Source: Hong Kong Federation of Insurers

JAPAN

Four leading Japanese nonlife insurance companies - Aioi Nissay Dowa Insurance, Sompo Japan Insurance, Tokio Marine & Nichido, and Mitsui Sumitomo Insurance - have announced plans to divest their entire cross-shareholdings valued at more than ¥6 trillion ($40 billion) following a scandal with fixed prices in contracts with corporate clients.

This move, spurred by a recent price-fixing scandal and subsequent government scrutiny, signifies a pivotal shift in Japan's insurance sector.

It aims to foster a more transparent and competitive market landscape, after the government pressured them to abandon the decades-old practice.

Source: Bloomberg

KOREA

Korea’s National Pension Service (NPS), the world’s third-largest pension fund, posted a 13.59% annualised return last year, making its net asset value W1,035.8 trillion ($776.5 billion) as of the end of 2023.

The return rate is the highest since its fund management arm was established in 1999. Domestic and overseas stocks achieved 22.12% and 23.89% returns, respectively.
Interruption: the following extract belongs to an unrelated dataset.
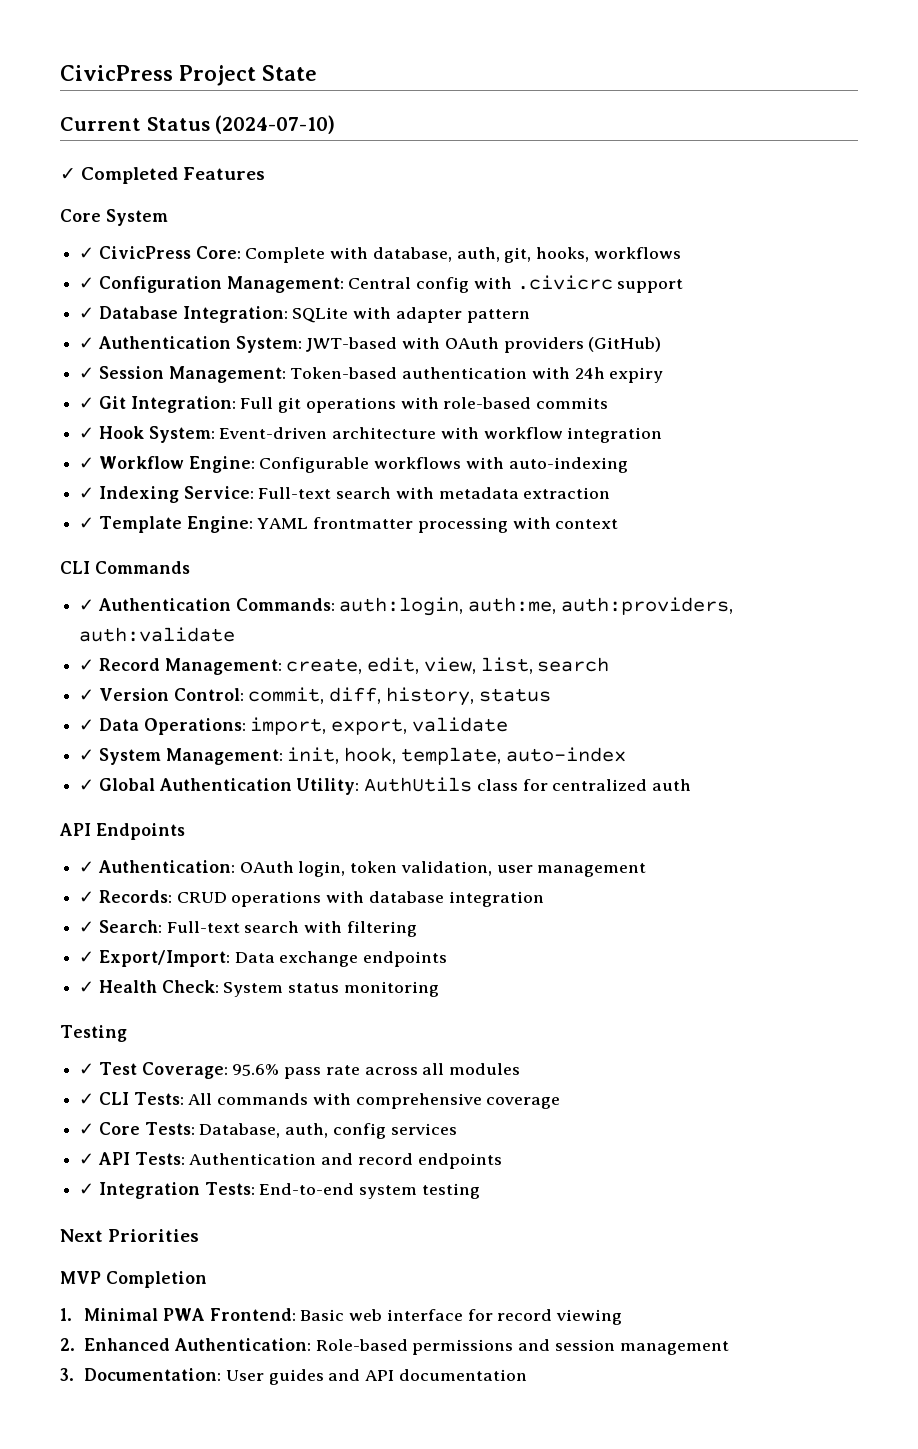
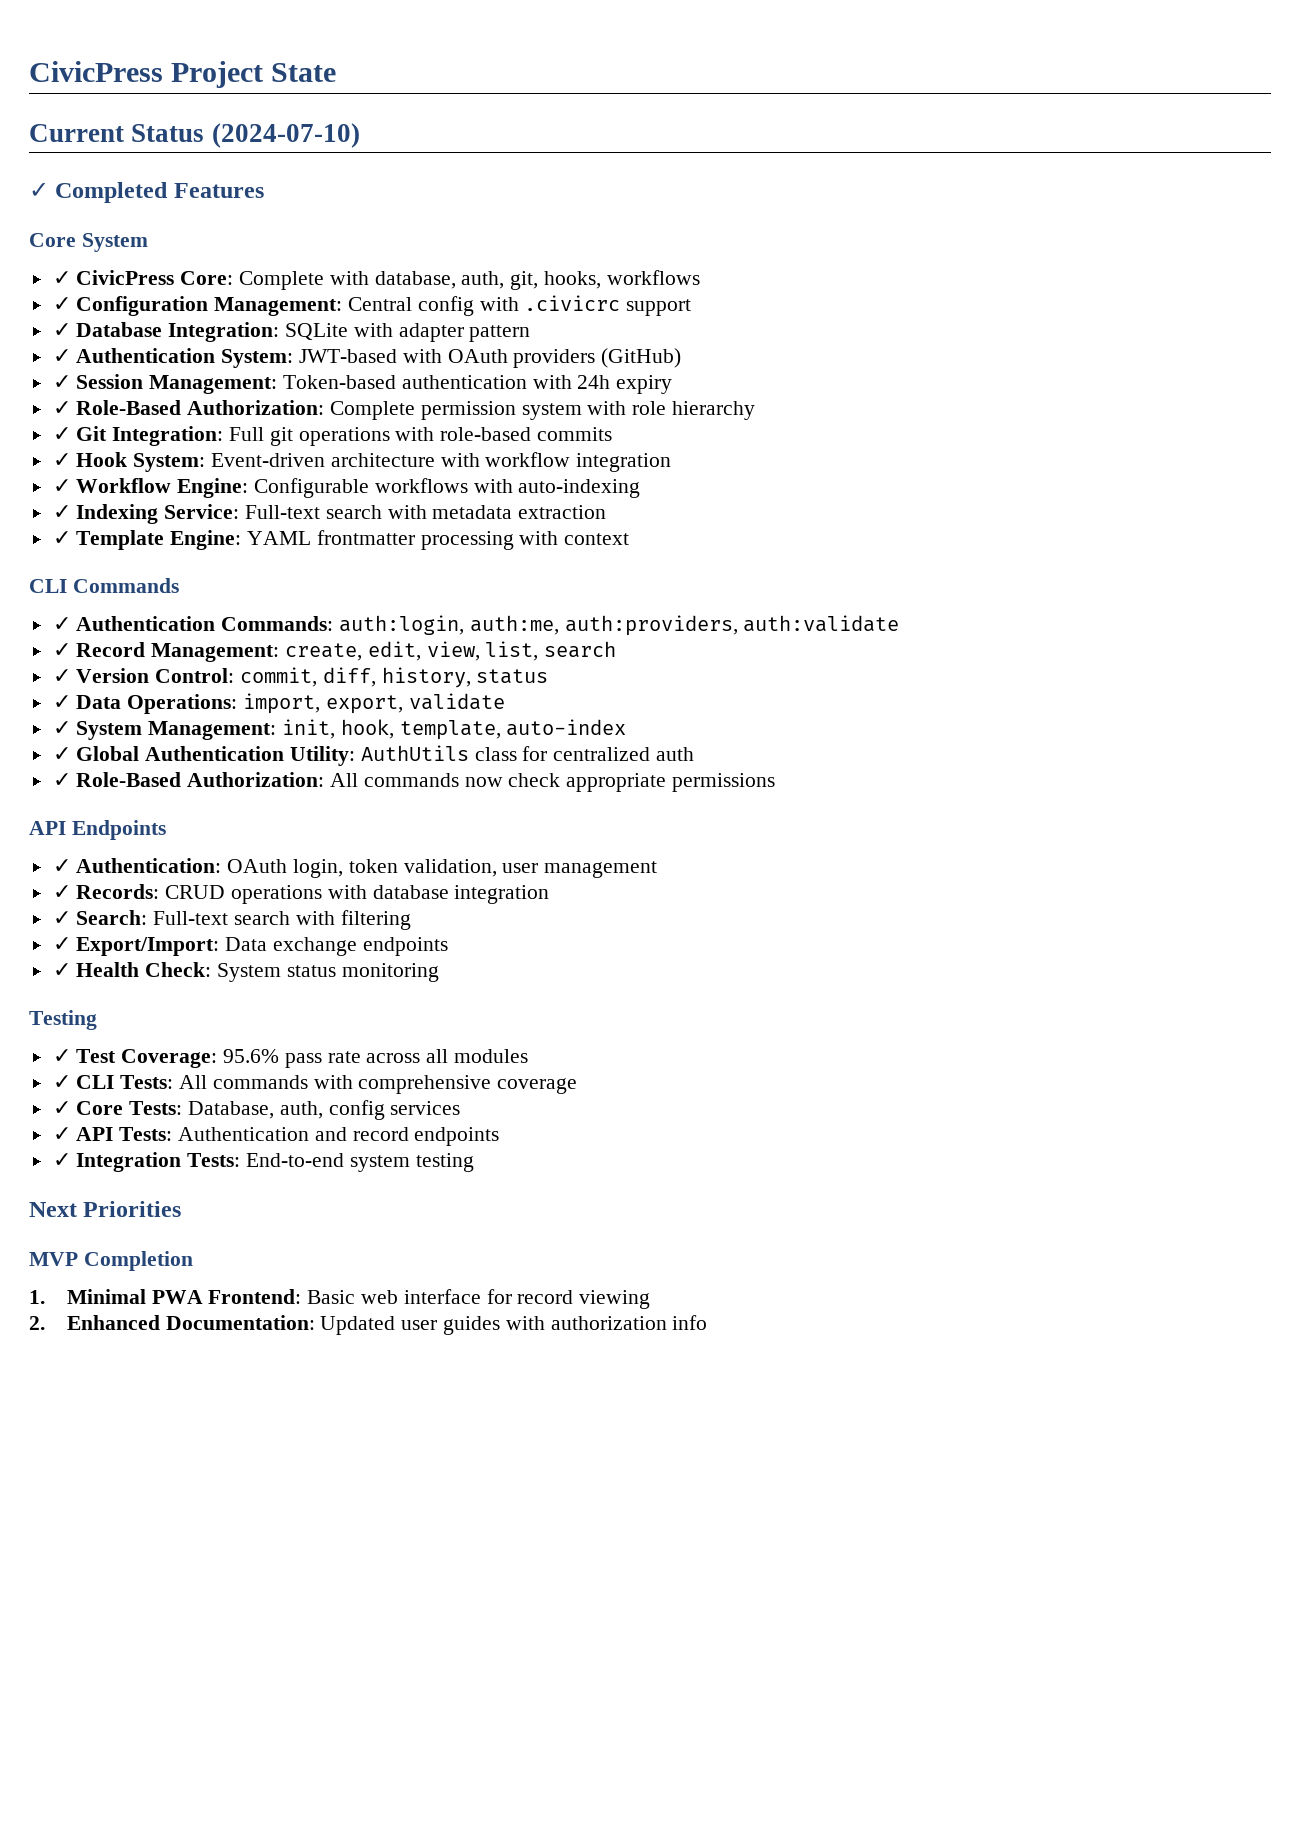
+ ✓ Role-Based Authorization: Complete permission system with role hierarchy
+ ✓ Role-Based Authorization: All commands now check appropriate permissions
- 2. Enhanced Authentication: Role-based permissions and session management
- 3. Documentation: User guides and API documentation
+ 2. Enhanced Documentation: Updated user guides with authorization info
Local and overseas bonds respectively logged 7.4% and 8.84% returns, while alternative investments posted a 5.8% return last year.

Source: NPS

NPS is expected to invest up to 11 trillion won ($8.2 billion) in undervalued local stocks to join the government’s push to buoy the country’s anaemic stock market.

According to sources in the investment banking industry, the country’s sole stock market operator the Korea Exchange is in discussion with NPS to develop a new index tracking undervalued local stocks following the government's guidance to bolster their corporate value.

Source: Korea Economic Daily

Financial authorities are reviewing options to prevent financial companies that committed wrongful acts or unfair market practices from participating in government-led financial projects or handling the national pension fund's operation, industry officials said March 1.

Source: Korea Times

Teachers’ Pension has selected Mirae Asset Global Investment as an advisor for overseas fixed income investments.

The Korea-based asset manager will be responsible for selecting managers and creating discretionary accounts for the pension fund for employees at Korean private schools, who launched the mandate in January and announced the winner on February 28.

Sources: Teachers’ Pension

MALAYSIA

The Employees Provident Fund’s (EPF) investment assets grew to MYR1,135.82 billion, an increase of 13% compared to 2022.

The increase comprised of income from the portfolio and collection of contributions of RM97.56 billion in 2023, an increase of 15% from 2022.

Equities made a return on investment (ROI) of 8.68%, while private equity generated ROI of 9.69%, fixed income 4.41%, real estate and infrastructure 5.04%, and money market instruments 4.93%.

Source: EPF

SINGAPORE

Temasek and BlackRock, through their partnership called Decarbonization Partners, led a $150 million series B funding in Antora Energy, a US-based manufacturer of thermal batteries that delivers zero-emission industrial energy.

This financing round will enable Antora to ramp production of its factory-made thermal batteries to deliver zero-emissions energy to industrial customers.

Emerson Collective, GS Futures, the Nature Conservancy, and a subsidiary of NextEra Energy Resources also participated in this round, alongside existing investors.

Source: Business Wire

The above briefs are curated from press releases and third-party media sources.